What to produce » Transcribe exactly the lines from the top of the records below through the line that holds "[399,166,821,184] [37,196,386,214] To", both included, with no pictures.

[Version comparison data]

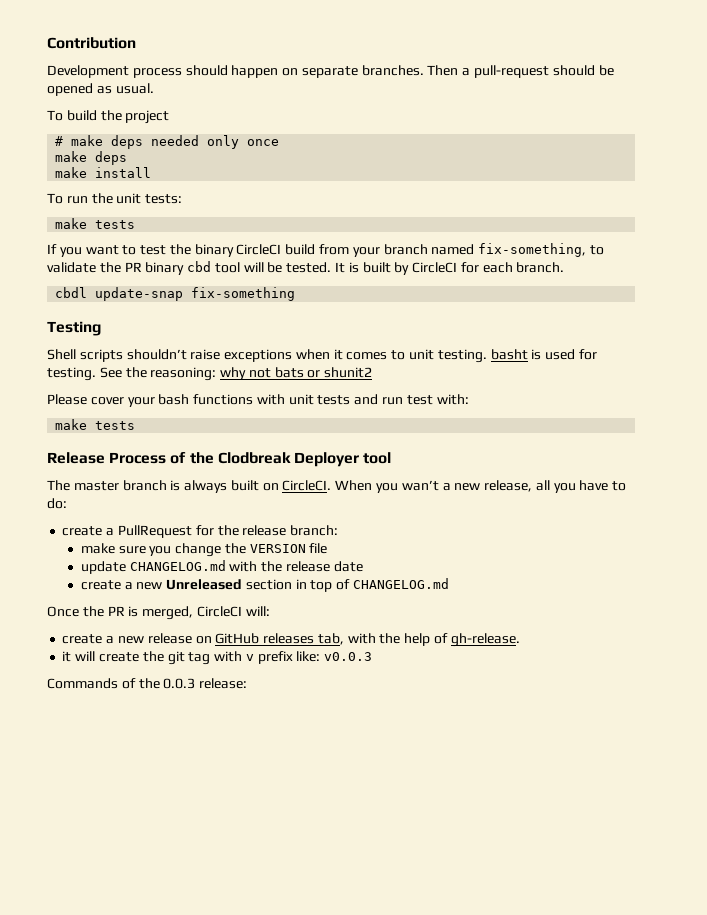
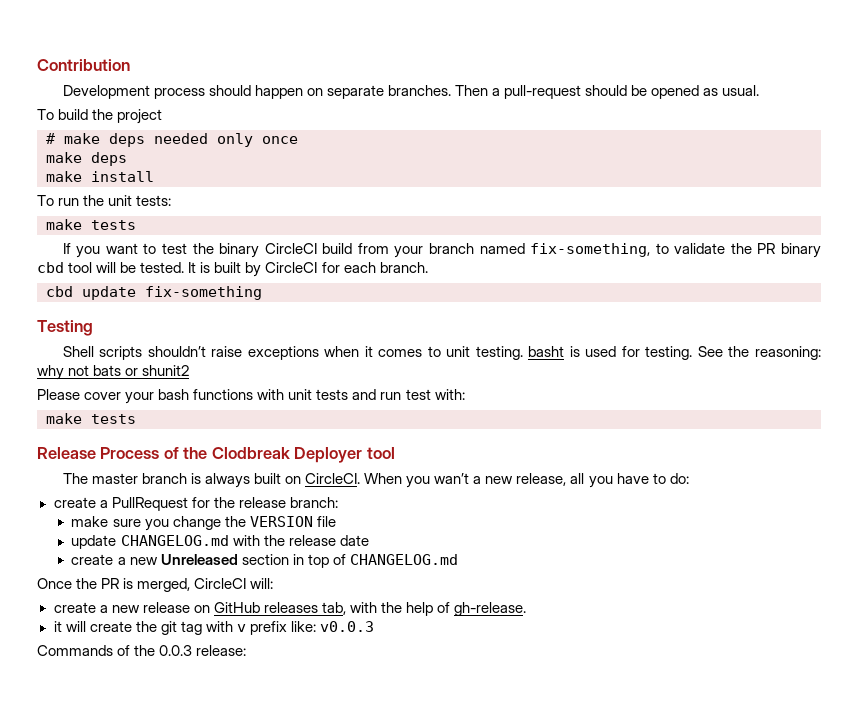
[55,287,184,301] cbdl update-snap -> [46,286,136,300] cbd update

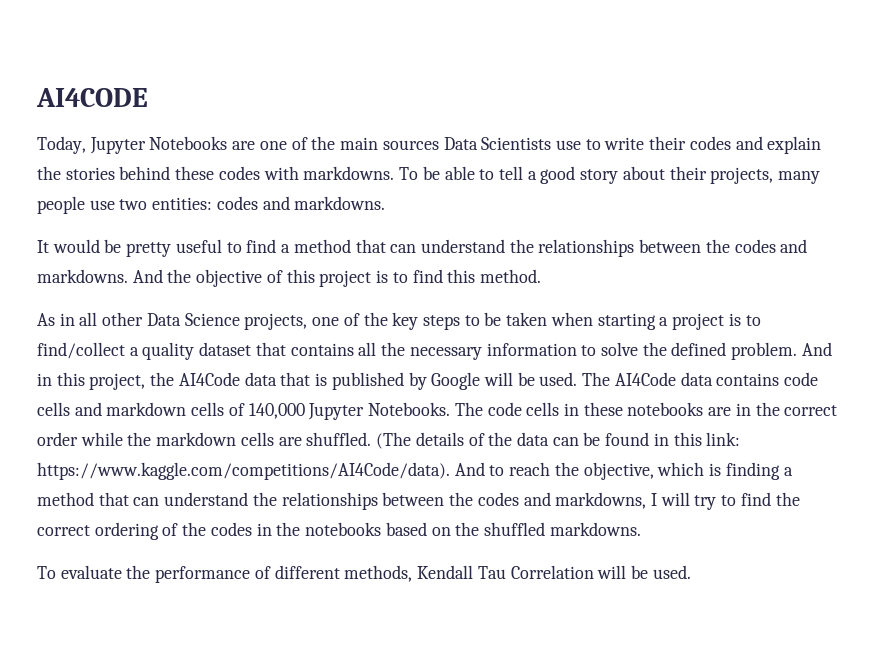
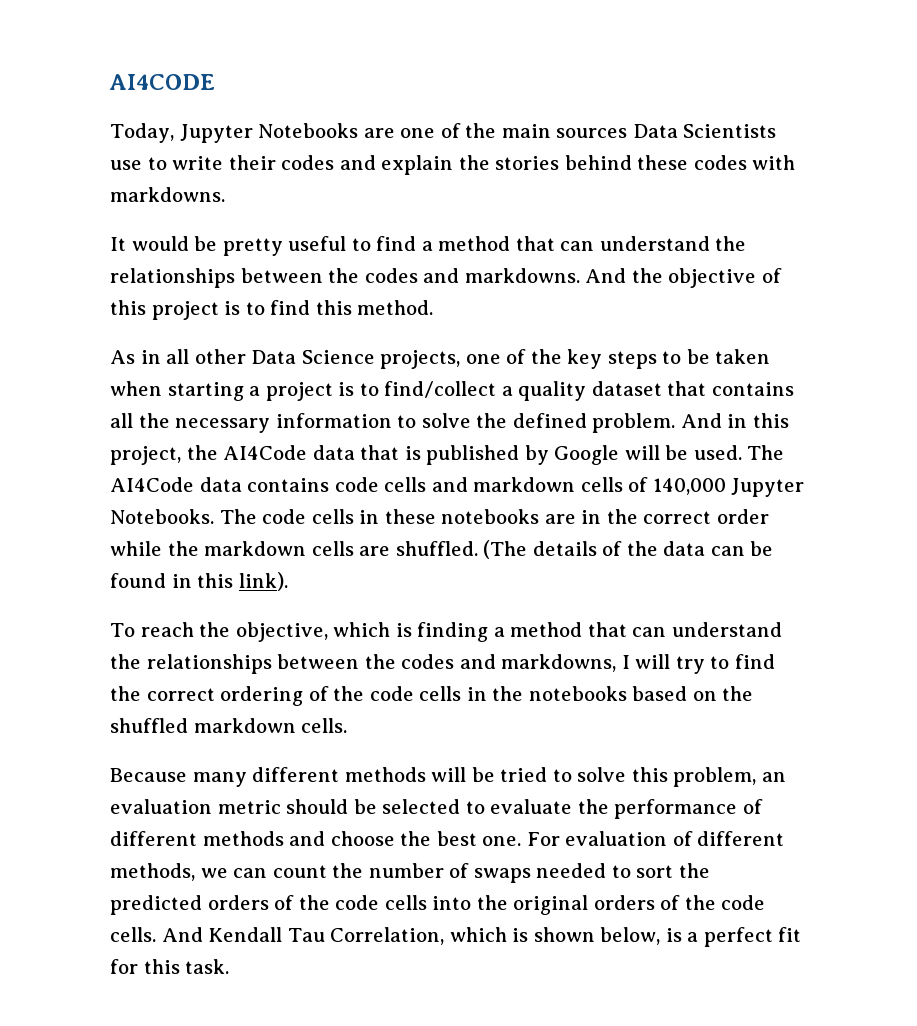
[399,166,821,184] [37,196,386,214] To be able to tell a good story about their projects, many people use two entities: codes and markdowns. -> (225, 194) none
[706,432,741,446] [37,462,505,480] link: https://www.kaggle.com/competitions/AI4Code/data). And to -> [238,572,288,591] [110,623,135,637] link). // To
[210,522,252,536] codes -> [369,686,462,701] code cells
[549,522,641,536] [37,566,56,579] markdowns. // To -> [193,718,348,733] [110,767,786,787] [110,799,485,814] markdown cells. // Because many different methods will be tried to solve this problem, an evaluation metric should be selected to
[344,565,691,582] methods, Kendall Tau Correlation will be used. -> [202,831,785,846] [110,863,710,883] [110,895,766,915] [110,927,802,947] [110,959,230,974] methods and choose the best one. For evaluation of different methods, we can count the number of swaps needed to sort the predicted orders of the code cells into the original orders of the code cells. And Kendall Tau Correlation, which is shown below, is a perfect fit for this task.

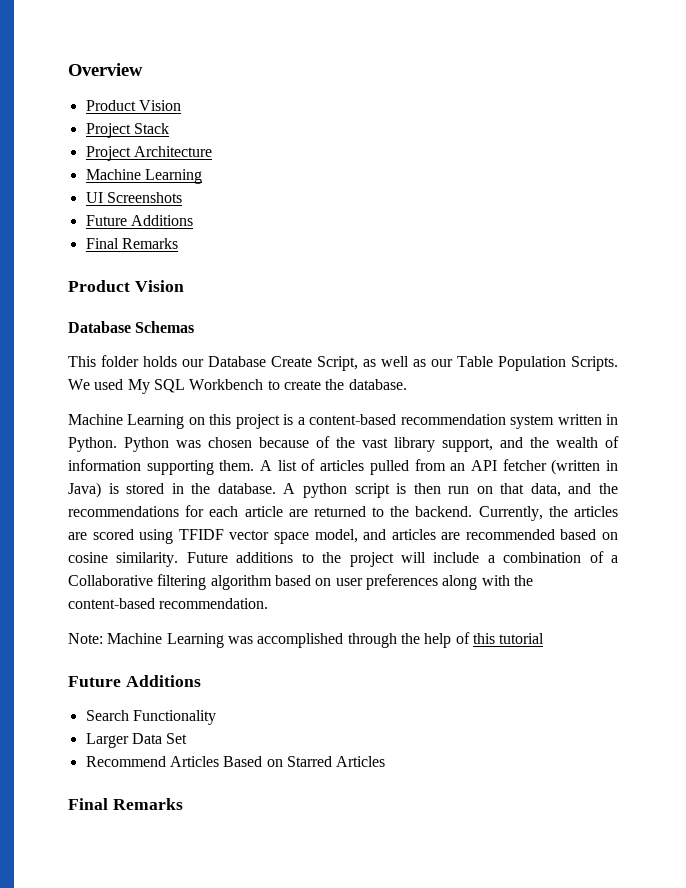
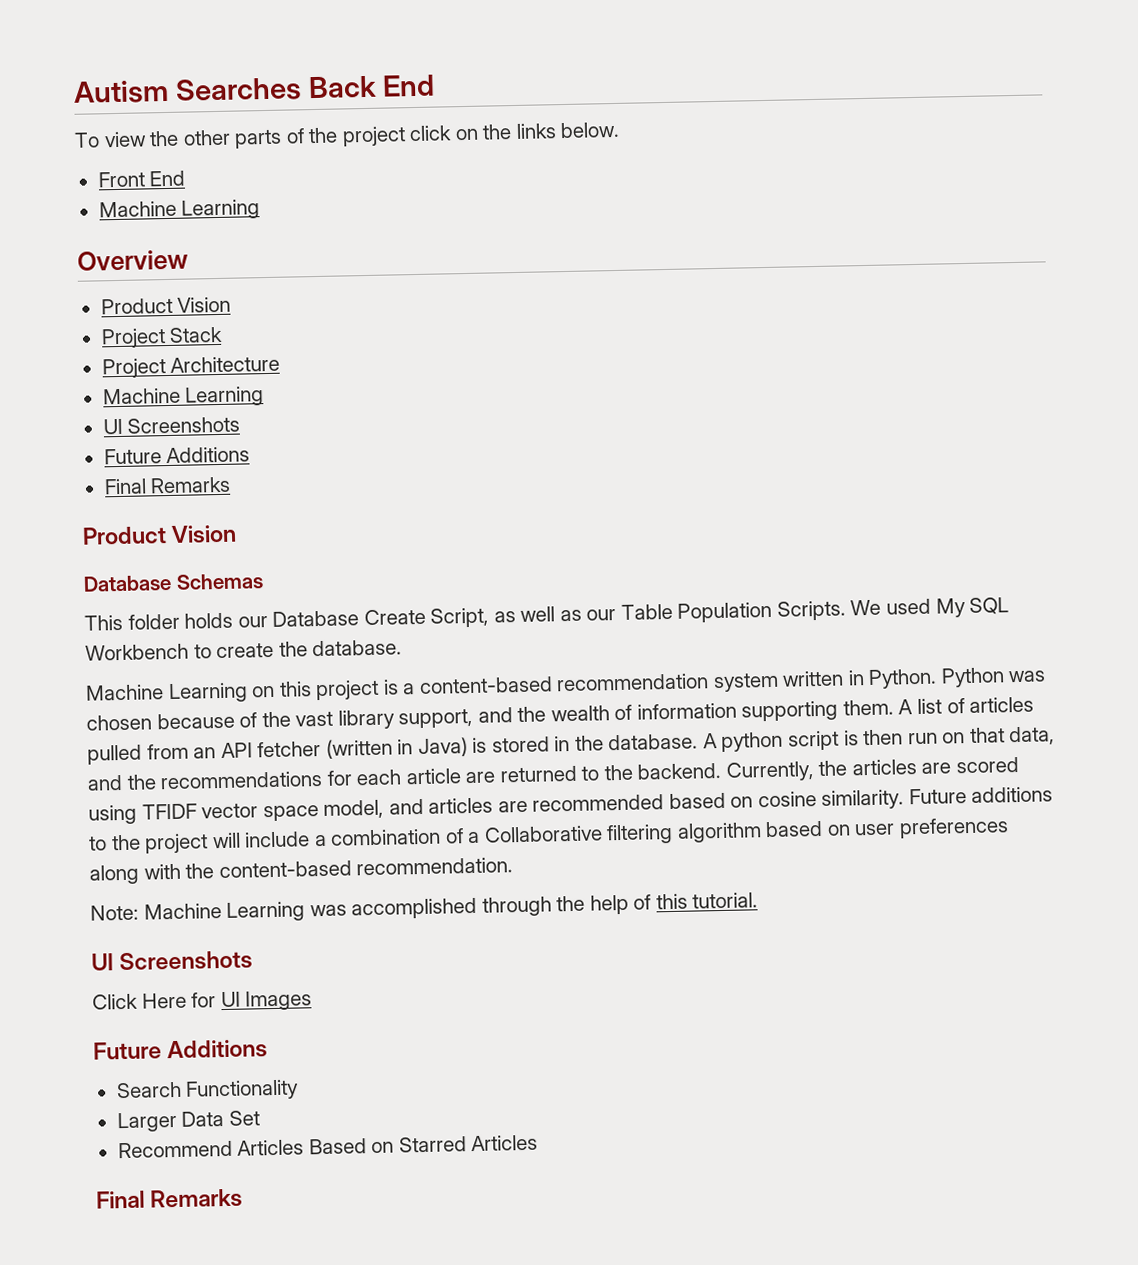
(68, 69) none -> [73,74,436,104] [74,121,621,149] [97,170,186,188] [98,199,261,220] Autism Searches Back End // To view the other parts of the project click on the links below. // Front End // Machine Learning //
[499,633,545,644] tutorial -> [692,892,759,909] [91,950,254,972] [92,990,313,1011] tutorial. // UI Screenshots // Click Here for UI Images

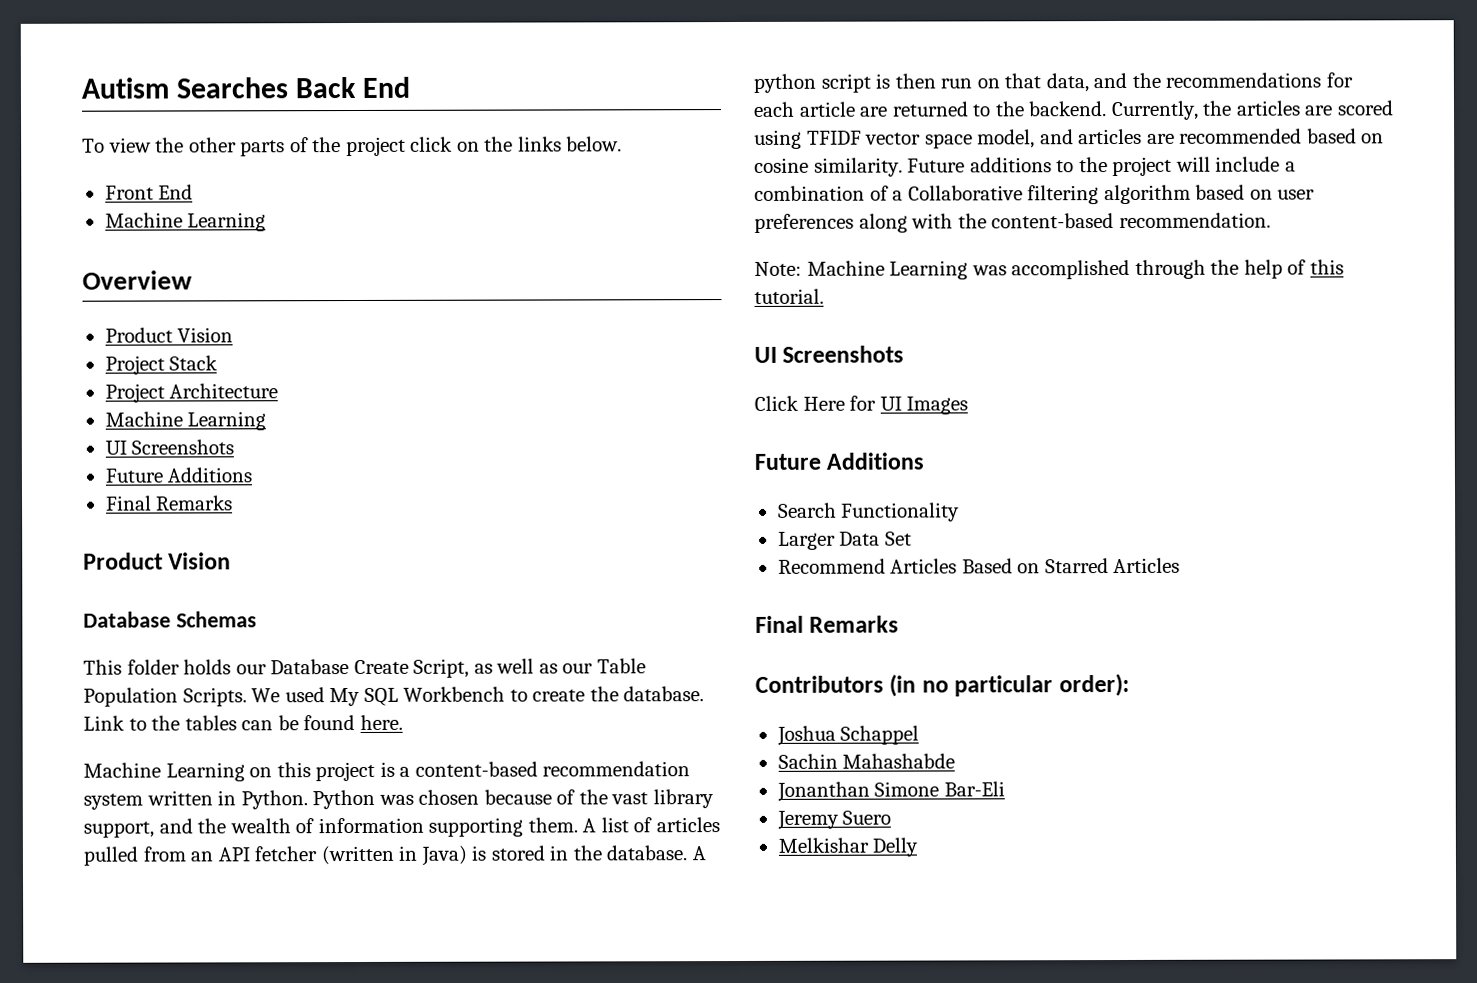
(403, 648) none -> [83,714,403,731] Link to the tables can be found here.
(244, 1198) none -> [755,673,1130,697] [776,725,920,746] [777,753,956,769] [776,781,1005,802] [776,810,892,830] [777,837,919,857] // Contributors (in no particular order): // Joshua Schappel // Sachin Mahashabde // Jonanthan Simone Bar-Eli // Jeremy Suero // Melkishar Delly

Expected answer »
[55,287,184,301] cbdl update-snap -> [46,286,136,300] cbd update

[399,166,821,184] [37,196,386,214] To be able to tell a good story about their projects, many people use two entities: codes and markdowns. -> (225, 194) none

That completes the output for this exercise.